What to inject?
Even if the ‘ideal filler’ does not exist, it is clear that hyaluronic acid is the gold standard product7, especially when considering the recent advances in the quality of volumising products. The authors also have experience with fat injections, with remarkable results. However, it is easier and more flexible to use hyaluronic acid as greater technical, surgical and anaesthetic requirements are necessary for fat injections. Smaller particle hyaluronic acid is even more forgiving owing to the fine anatomical structure of the treated area.
The future will be shaped by further research. Developing less hydrophilic hyaluronic acid products, resulting in less water absorption, can have an impact on this area, and so minimise the risk of the Tyndall effect. The use of short chains of hyaluronic acid can achieve this goal.
Low-molecular-weight hyaluronic acid creates a more effective cross‑linking with 4-butanediol diglycidal ether (BDDE) as attachment is easier on short strings compared with high‑molecular-weight hyaluronic acid, with their long chains. With short strings, attachment is easier on the two sides of BDDE; less free chains or chains attached on one side are obtained, so avoiding the capture of water facilitated by the free chains.
The product is less hydrophilic with less water absorption, and causes less oedema, exactly as required in this area.
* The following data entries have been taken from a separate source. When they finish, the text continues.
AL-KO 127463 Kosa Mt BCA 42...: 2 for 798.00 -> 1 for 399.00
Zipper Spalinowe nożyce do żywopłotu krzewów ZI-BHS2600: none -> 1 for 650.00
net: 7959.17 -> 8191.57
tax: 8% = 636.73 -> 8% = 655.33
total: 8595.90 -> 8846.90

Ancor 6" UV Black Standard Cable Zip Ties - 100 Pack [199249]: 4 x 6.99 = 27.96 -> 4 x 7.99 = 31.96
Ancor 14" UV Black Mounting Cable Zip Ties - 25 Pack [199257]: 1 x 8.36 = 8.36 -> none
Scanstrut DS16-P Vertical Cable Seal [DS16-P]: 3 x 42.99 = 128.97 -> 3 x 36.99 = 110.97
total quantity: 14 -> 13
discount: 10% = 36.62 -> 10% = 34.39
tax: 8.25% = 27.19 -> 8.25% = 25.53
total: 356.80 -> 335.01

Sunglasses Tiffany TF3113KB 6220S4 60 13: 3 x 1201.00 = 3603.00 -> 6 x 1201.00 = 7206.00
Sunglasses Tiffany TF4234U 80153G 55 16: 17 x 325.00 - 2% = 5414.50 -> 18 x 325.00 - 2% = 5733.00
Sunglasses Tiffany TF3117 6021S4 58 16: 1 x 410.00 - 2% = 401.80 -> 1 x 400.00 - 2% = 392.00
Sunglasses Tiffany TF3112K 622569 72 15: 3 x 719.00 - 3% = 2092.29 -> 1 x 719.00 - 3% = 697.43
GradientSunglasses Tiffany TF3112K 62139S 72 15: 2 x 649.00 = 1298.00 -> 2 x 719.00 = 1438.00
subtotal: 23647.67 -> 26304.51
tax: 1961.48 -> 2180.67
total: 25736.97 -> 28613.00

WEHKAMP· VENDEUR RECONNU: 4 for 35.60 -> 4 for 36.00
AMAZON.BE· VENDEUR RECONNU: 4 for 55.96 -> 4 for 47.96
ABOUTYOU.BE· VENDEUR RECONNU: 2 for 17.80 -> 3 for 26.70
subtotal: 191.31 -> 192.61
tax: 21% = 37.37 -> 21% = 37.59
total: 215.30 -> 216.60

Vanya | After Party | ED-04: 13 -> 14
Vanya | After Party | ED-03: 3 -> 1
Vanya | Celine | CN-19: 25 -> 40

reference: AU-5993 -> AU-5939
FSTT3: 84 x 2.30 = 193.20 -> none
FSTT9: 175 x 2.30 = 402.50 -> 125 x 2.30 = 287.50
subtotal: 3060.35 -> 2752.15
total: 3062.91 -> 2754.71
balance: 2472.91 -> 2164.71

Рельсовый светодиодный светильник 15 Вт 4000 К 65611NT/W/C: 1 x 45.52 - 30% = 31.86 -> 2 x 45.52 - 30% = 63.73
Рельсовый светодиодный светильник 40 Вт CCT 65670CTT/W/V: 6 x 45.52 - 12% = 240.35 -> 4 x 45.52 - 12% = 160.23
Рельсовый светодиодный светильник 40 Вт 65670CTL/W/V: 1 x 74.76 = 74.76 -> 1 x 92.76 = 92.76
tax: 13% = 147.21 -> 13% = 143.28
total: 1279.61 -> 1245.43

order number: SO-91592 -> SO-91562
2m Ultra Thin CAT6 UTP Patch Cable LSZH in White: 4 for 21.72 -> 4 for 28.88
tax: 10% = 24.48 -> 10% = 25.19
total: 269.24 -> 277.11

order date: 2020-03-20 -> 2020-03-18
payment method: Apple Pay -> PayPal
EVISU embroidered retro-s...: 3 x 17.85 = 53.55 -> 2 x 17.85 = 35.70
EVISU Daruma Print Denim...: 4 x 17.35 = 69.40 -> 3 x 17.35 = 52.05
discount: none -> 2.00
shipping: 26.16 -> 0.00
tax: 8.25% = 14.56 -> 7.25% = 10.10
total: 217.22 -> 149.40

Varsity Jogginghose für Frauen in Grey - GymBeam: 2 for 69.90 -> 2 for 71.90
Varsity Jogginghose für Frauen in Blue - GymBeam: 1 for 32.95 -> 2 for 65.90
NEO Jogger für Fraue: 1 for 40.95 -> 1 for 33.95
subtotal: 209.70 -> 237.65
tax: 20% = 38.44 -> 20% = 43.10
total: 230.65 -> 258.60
Juvéderm® Volbella™ has such a profile. In addition, viscosity becomes superior with the more effective cross-linking. These new products will be able to be dispersed in a thin layer in areas such as the palpebromalar groove and tear trough, resulting in a natural appearance, with the additional benefit of a sufficiently long duration.
What to avoid
The two major considerations when treating this area of the face are the avoidance of over-correction and the Tyndall effect. The expert physician will obviously aim for a perfect correction (Figures 6 and 7); however, under‑correction is preferable to over-correction. The Tyndall effect causes an aesthetically unacceptable swelling and blue appearance. The hydrophilic nature of the hyaluronic acid, when placed too superficially under this fine skin, gives a blue appearance caused by light diffraction.
The injection of the product can be too excessive or too superficial to the orbicularis muscle. The injection must be controlled and very gentle. In effect, excessive pressure on the syringe or uncontrolled massage can spread the hyaluronic acid superficially, even if it has been injected at the correct depth. An important anatomical fact to remember is that muscles also age; the fibres are less compact, less homogenous and more dissociated, resulting in gaps between them. An undesired superficial migration of the product through these gaps can occur, even with a correct injection. The utmost care to avoid excessive product must be taken in older patients, when less compact and dissociated muscle with gaps is suspected. Under-treatment is most certainly preferable in patients with signs of laxity in this area, and especially when treating the older patient.
Palpebral malar grooves are more visible when there is a concurrent existence of inferior palpebral pockets/bags. Surgical treatment of these pockets can diminish the visibility of the palpebral–malar grooves. Similarly, treatment of the palpebral–malar grooves can diminish the visibility of the inferior palpebral pockets. It is the physician’s responsibility to advise which treatment is indicated to achieve the best aesthetic result.